- Your task:
Exact copy, no pictures: return only the lines below from the line with "font-style: italic ->" up to and including the line with "by Robert ->".

- Provided entries:
....

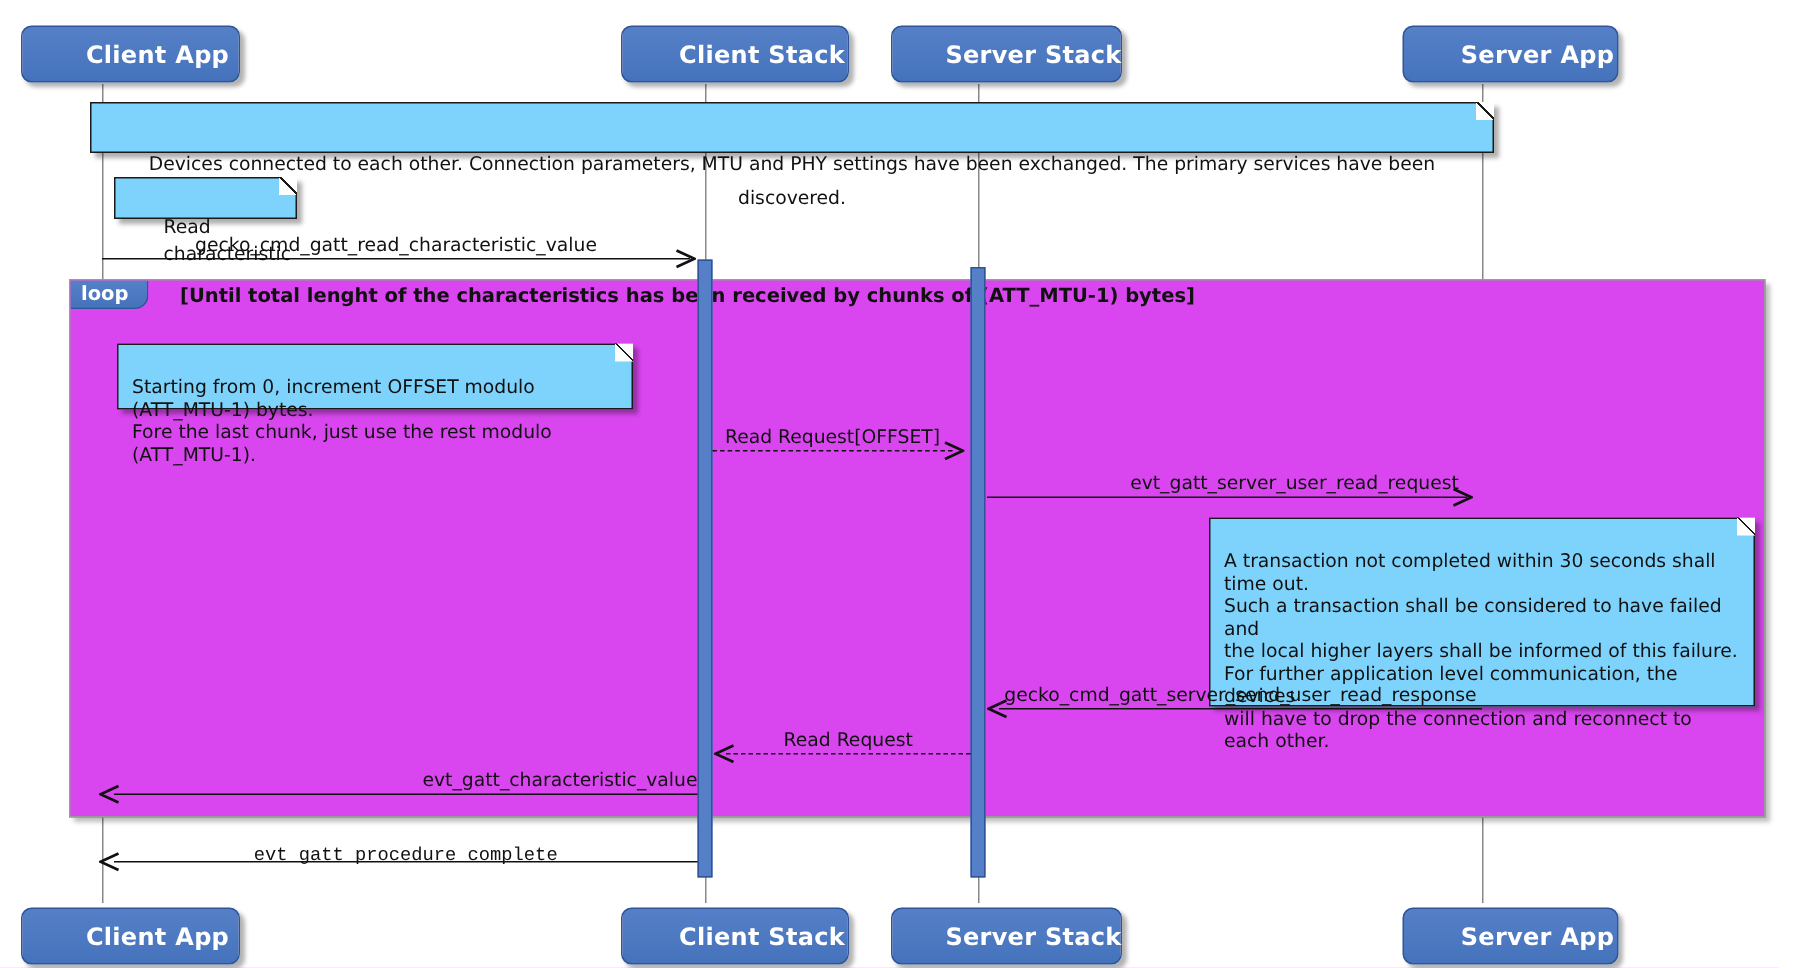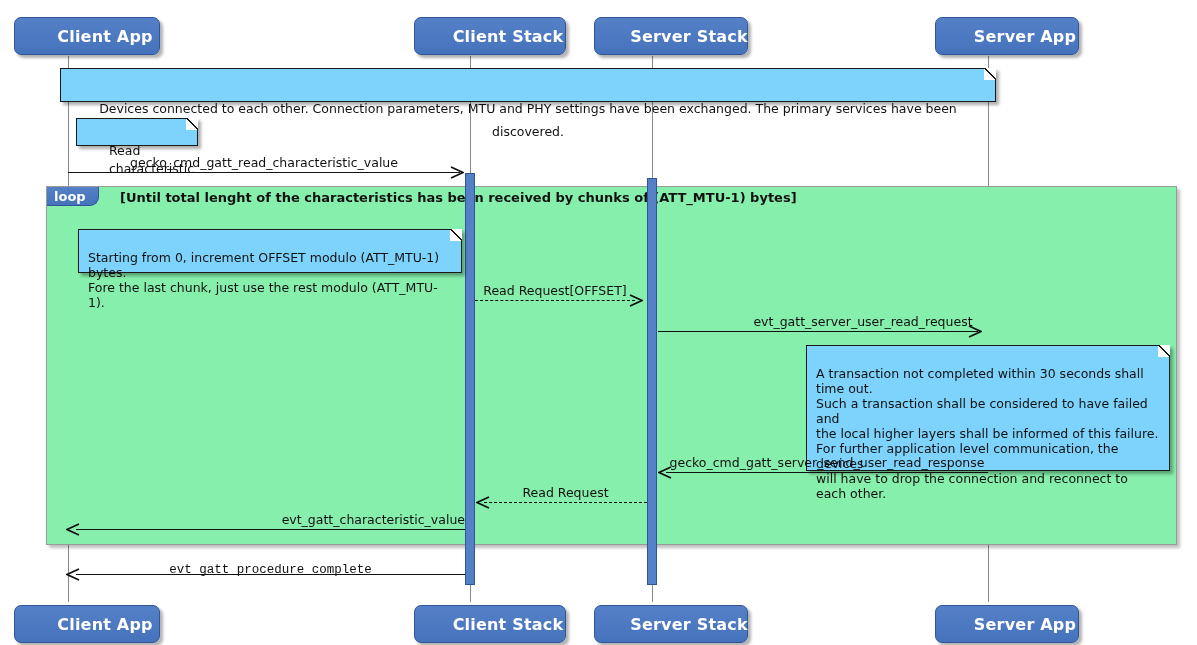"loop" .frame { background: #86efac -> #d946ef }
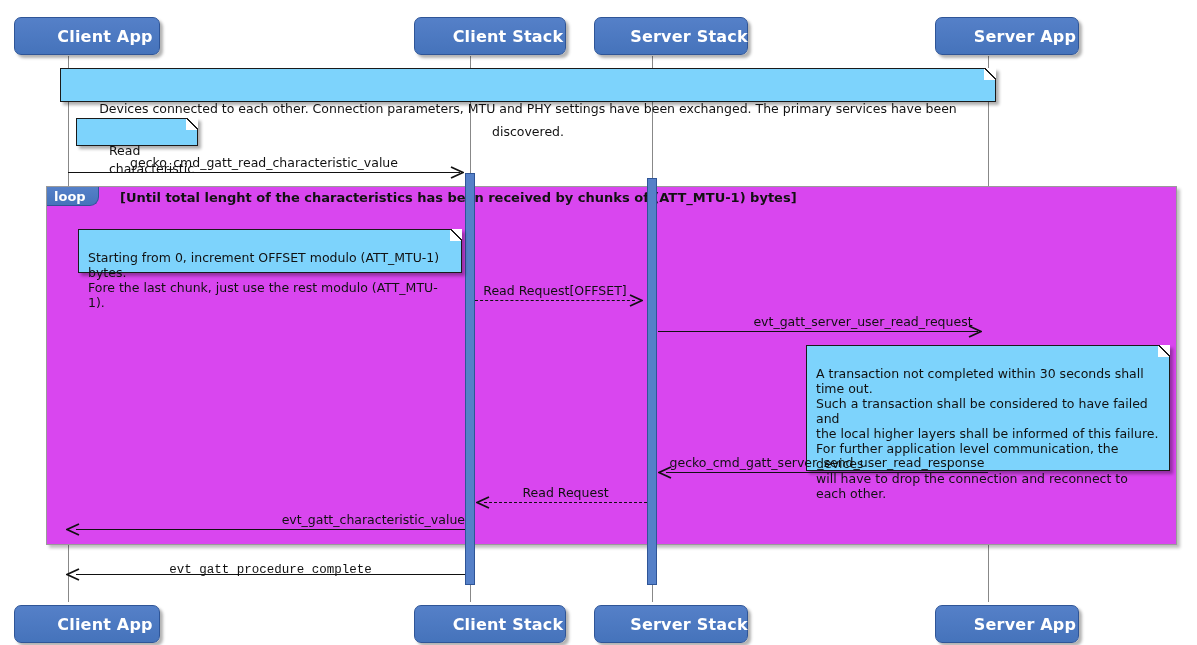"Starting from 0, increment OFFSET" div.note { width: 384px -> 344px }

....

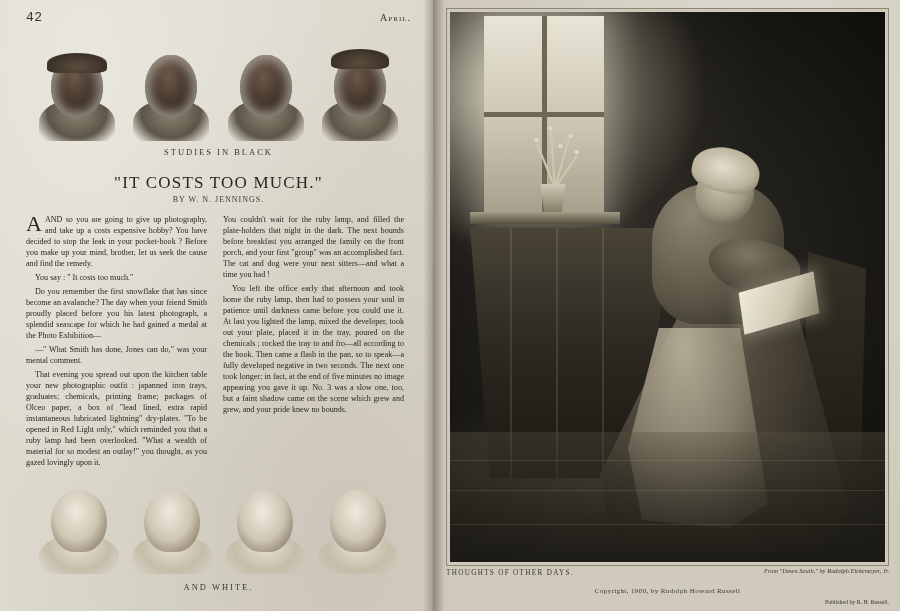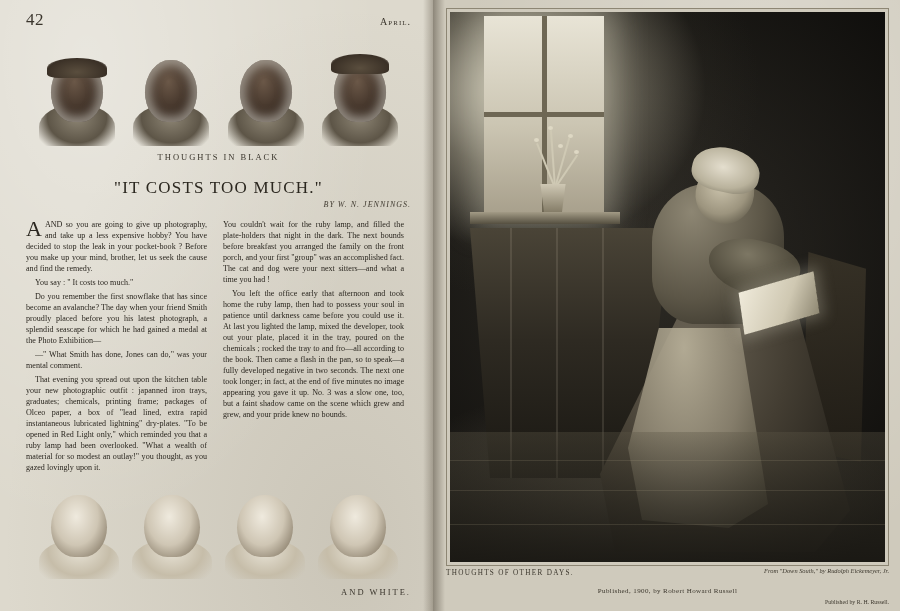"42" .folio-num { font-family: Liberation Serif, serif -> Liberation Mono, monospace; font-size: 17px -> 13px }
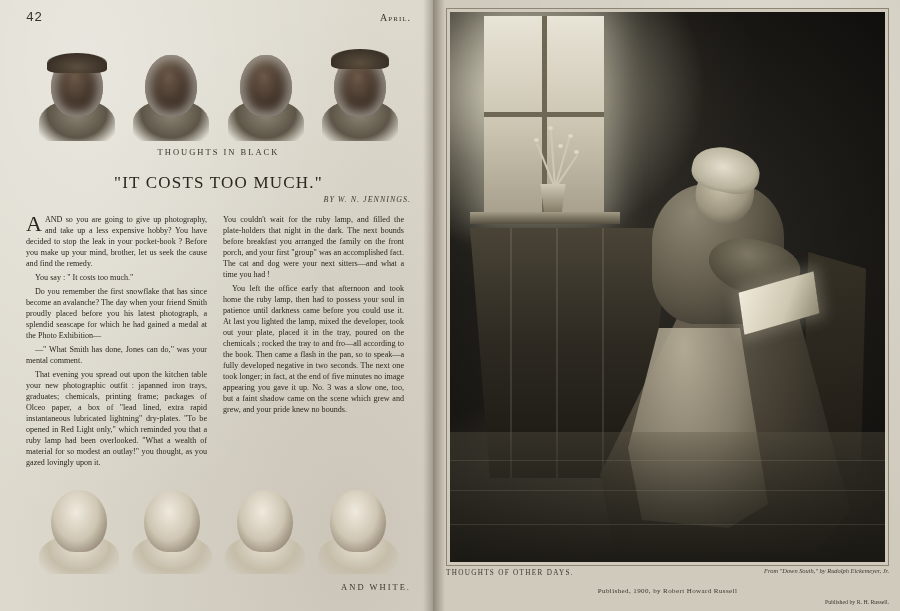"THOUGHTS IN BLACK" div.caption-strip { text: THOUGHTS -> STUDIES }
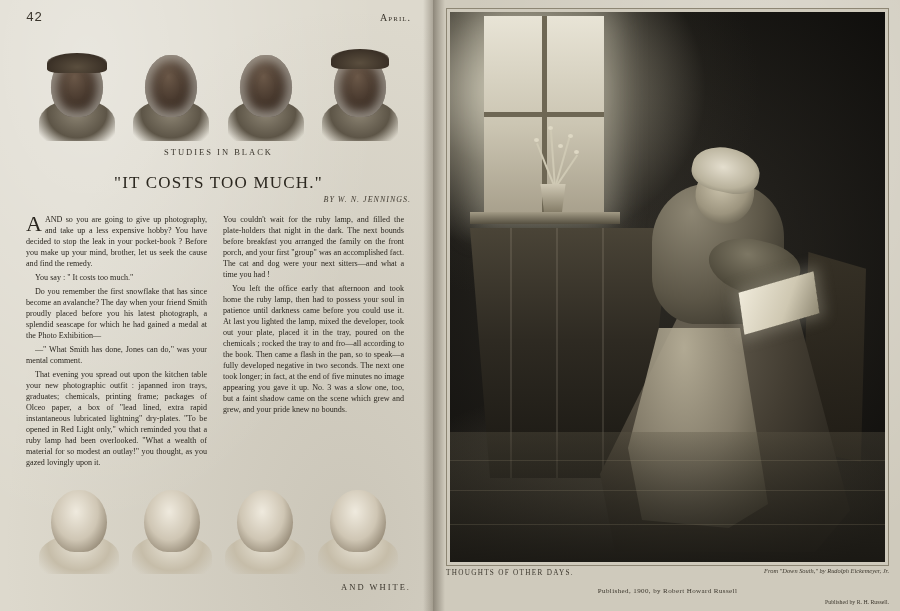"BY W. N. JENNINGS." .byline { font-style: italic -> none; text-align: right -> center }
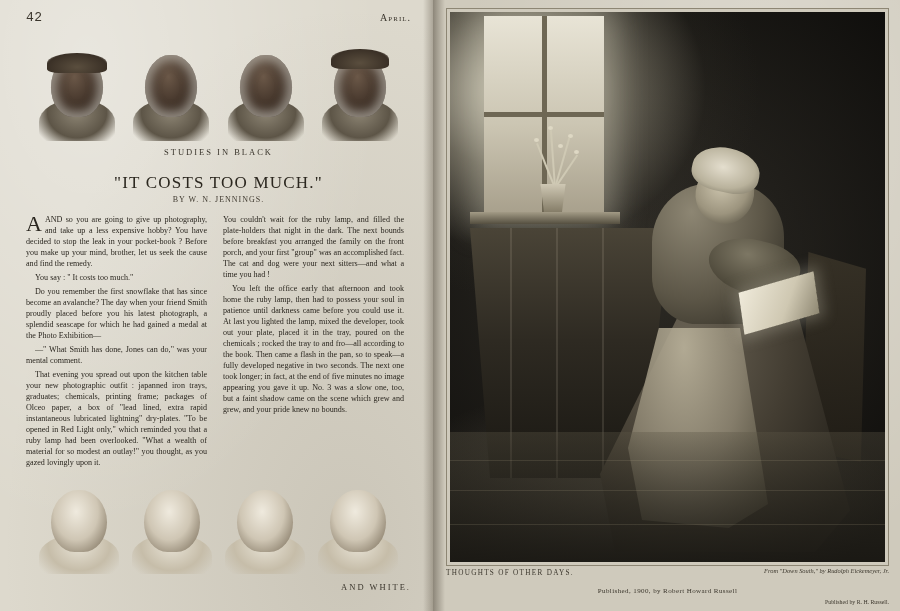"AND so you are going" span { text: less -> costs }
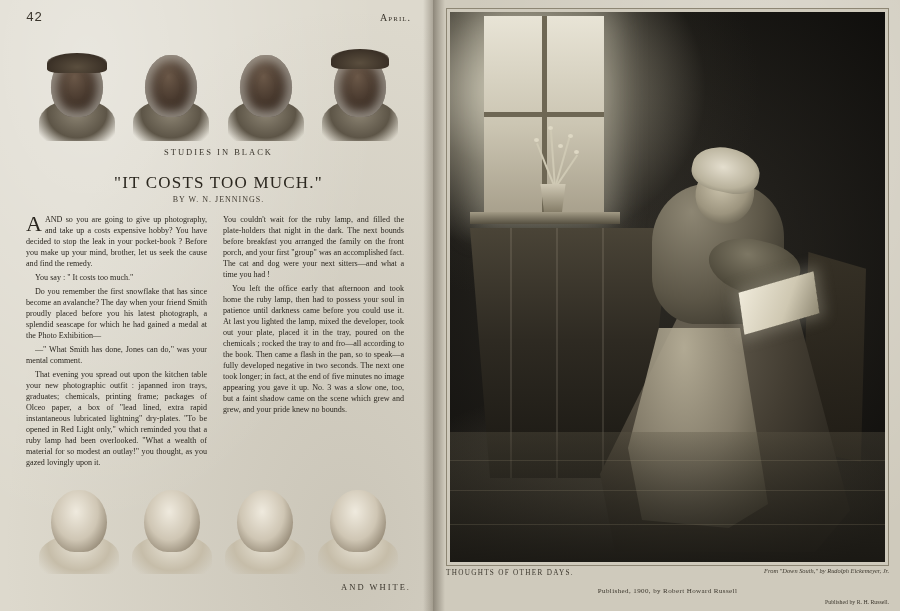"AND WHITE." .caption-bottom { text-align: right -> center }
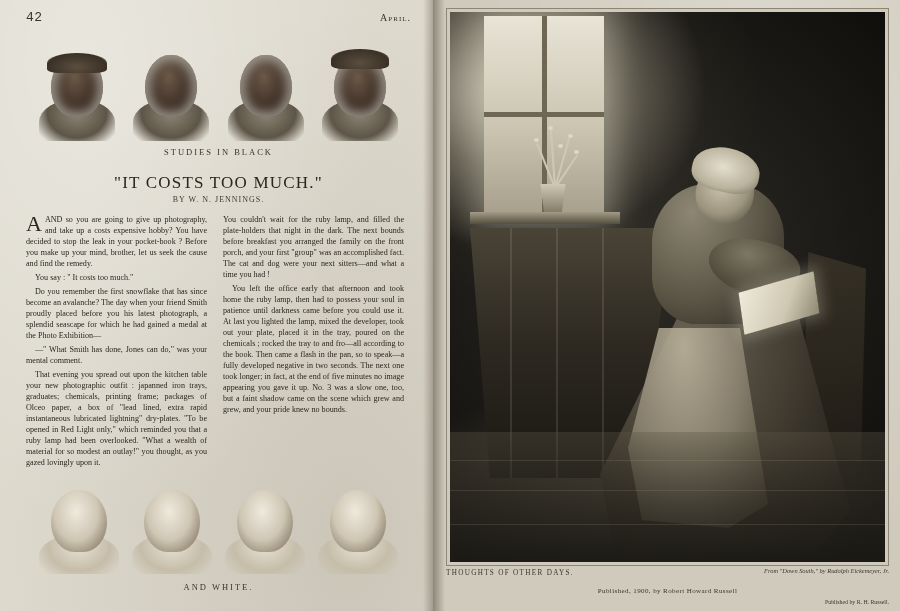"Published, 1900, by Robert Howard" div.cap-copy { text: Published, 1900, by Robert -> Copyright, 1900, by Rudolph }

....

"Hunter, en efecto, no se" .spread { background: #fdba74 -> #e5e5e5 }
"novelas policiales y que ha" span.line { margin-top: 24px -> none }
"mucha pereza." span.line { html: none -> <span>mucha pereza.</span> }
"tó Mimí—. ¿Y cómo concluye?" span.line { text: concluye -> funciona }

....

- Task answer:
"BY W. N. JENNINGS." .byline { font-style: italic -> none; text-align: right -> center }
"AND so you are going" span { text: less -> costs }
"AND WHITE." .caption-bottom { text-align: right -> center }
"Published, 1900, by Robert Howard" div.cap-copy { text: Published, 1900, by Robert -> Copyright, 1900, by Rudolph }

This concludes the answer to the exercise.